◆ Task details ◆
Please restate the records that follow word for word, omitting any images.

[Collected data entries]

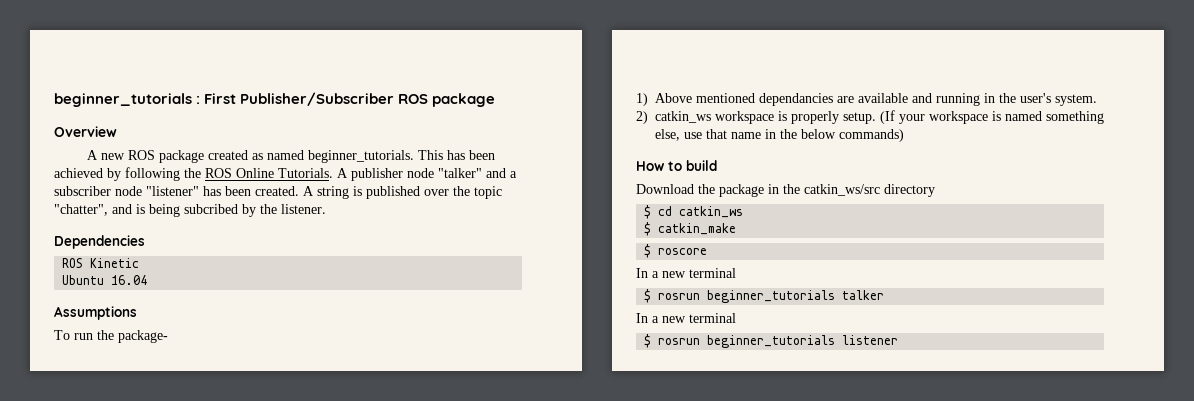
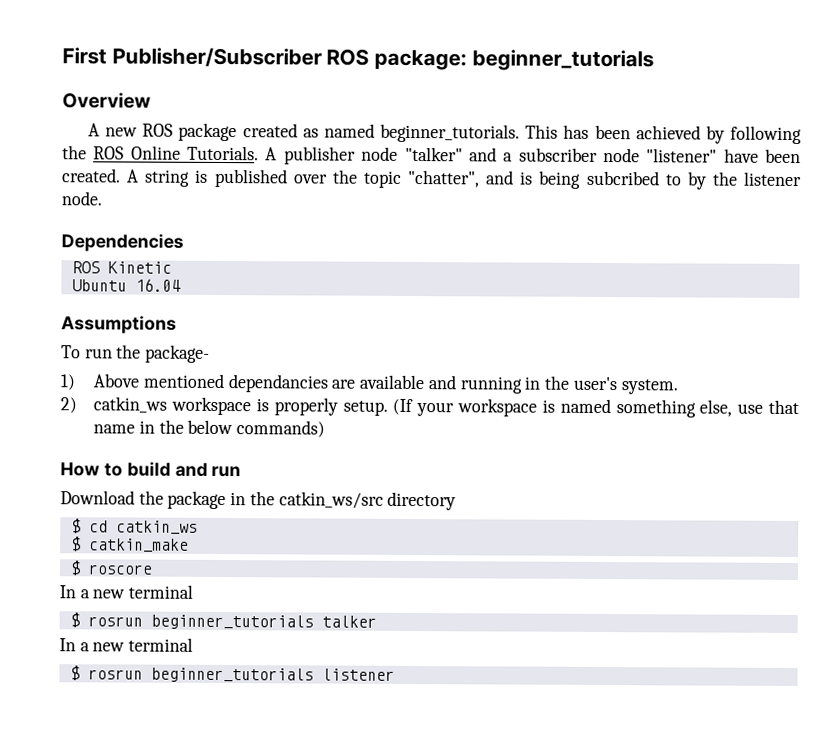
[54,93,201,107] beginner_tutorials : -> (62, 56) none
[432,93,496,107] package -> [374,49,654,72] package: beginner_tutorials
[203,186,221,196] has -> [723,148,759,163] have
(238, 209) none -> [665,174,682,186] to
[281,204,326,214] listener. -> [744,171,802,187] [61,191,102,206] listener node.
(717, 165) none -> [174,462,242,478] and run

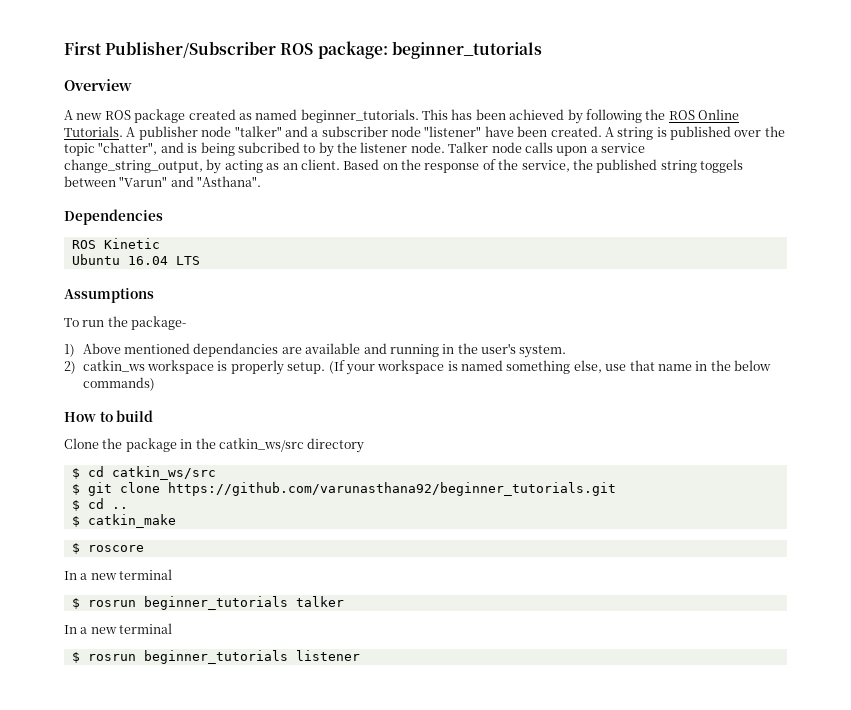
(102, 198) none -> [448,142,645,156] [64,159,743,174] [64,176,262,187] Talker node calls upon a service change_string_output, by acting as an client. Based on the response of the service, the published string toggels between "Varun" and "Asthana".
(181, 285) none -> [175,256,200,265] LTS
[174,462,242,478] [60,490,135,505] and run // Download -> [64,438,99,449] // Clone
[115,520,198,535] catkin_ws -> [111,466,216,480] [71,482,616,496] [71,498,128,511] catkin_ws/src // $ git clone https://github.com/varunasthana92/beginner_tutorials.git // $ cd ..

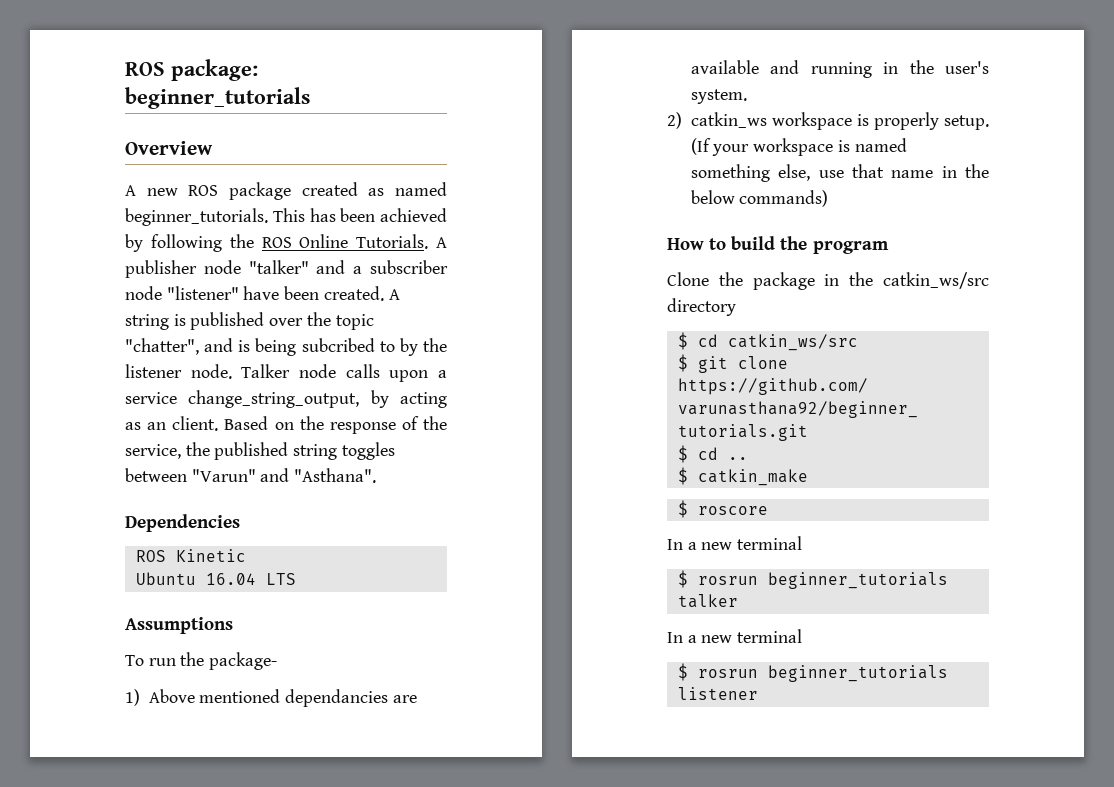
[64,41,277,58] First Publisher/Subscriber -> (125, 69) none
[700,159,743,173] toggels -> [341,442,395,460] toggles
(154, 416) none -> [780,236,889,254] the program

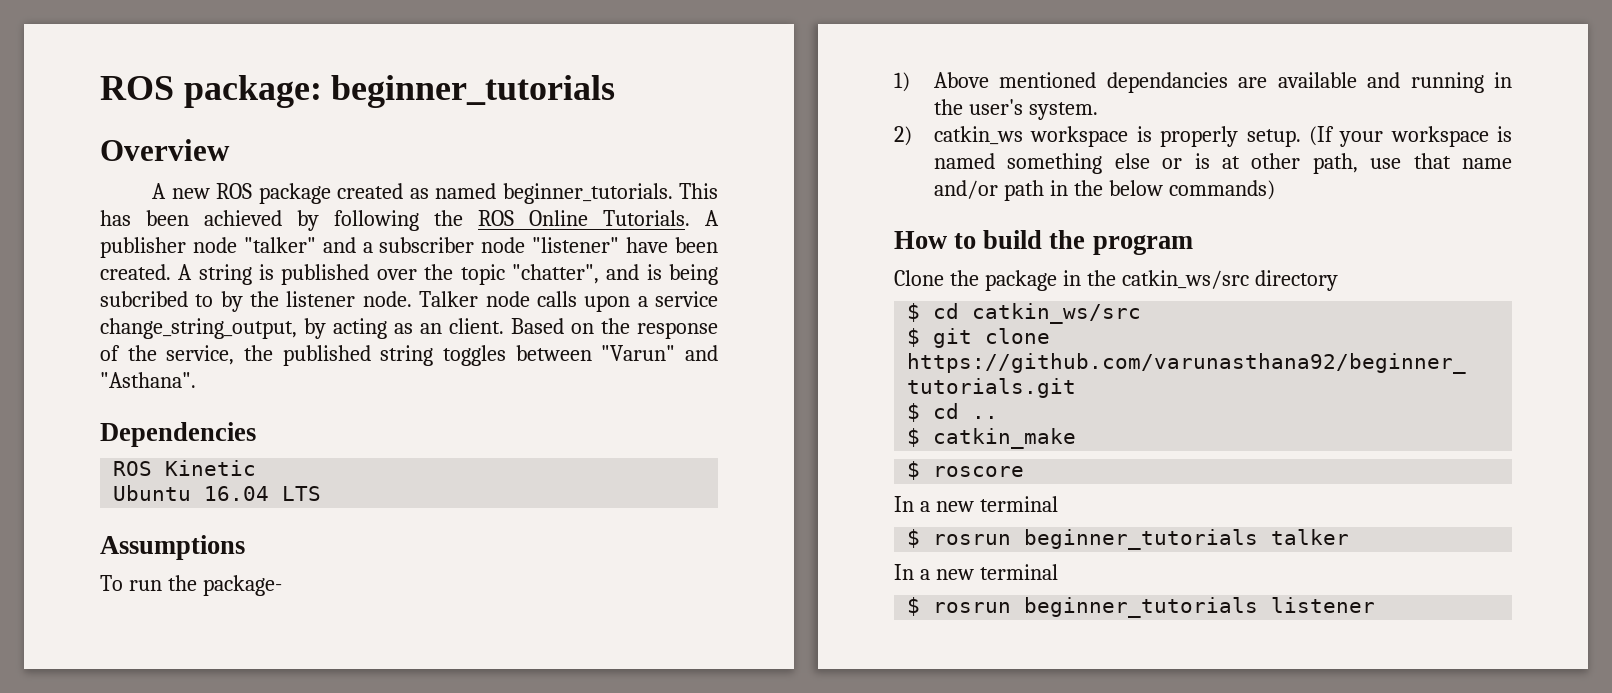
[778,164,811,181] else, -> [1114,153,1358,174] else or is at other path,
(934, 174) none -> [934,180,1044,201] and/or path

◆ Exercise result ◆
[54,93,201,107] beginner_tutorials : -> (62, 56) none
[432,93,496,107] package -> [374,49,654,72] package: beginner_tutorials
[203,186,221,196] has -> [723,148,759,163] have
(238, 209) none -> [665,174,682,186] to
[281,204,326,214] listener. -> [744,171,802,187] [61,191,102,206] listener node.
(717, 165) none -> [174,462,242,478] and run

(102, 198) none -> [448,142,645,156] [64,159,743,174] [64,176,262,187] Talker node calls upon a service change_string_output, by acting as an client. Based on the response of the service, the published string toggels between "Varun" and "Asthana".
(181, 285) none -> [175,256,200,265] LTS
[174,462,242,478] [60,490,135,505] and run // Download -> [64,438,99,449] // Clone
[115,520,198,535] catkin_ws -> [111,466,216,480] [71,482,616,496] [71,498,128,511] catkin_ws/src // $ git clone https://github.com/varunasthana92/beginner_tutorials.git // $ cd ..

[64,41,277,58] First Publisher/Subscriber -> (125, 69) none
[700,159,743,173] toggels -> [341,442,395,460] toggles
(154, 416) none -> [780,236,889,254] the program

[778,164,811,181] else, -> [1114,153,1358,174] else or is at other path,
(934, 174) none -> [934,180,1044,201] and/or path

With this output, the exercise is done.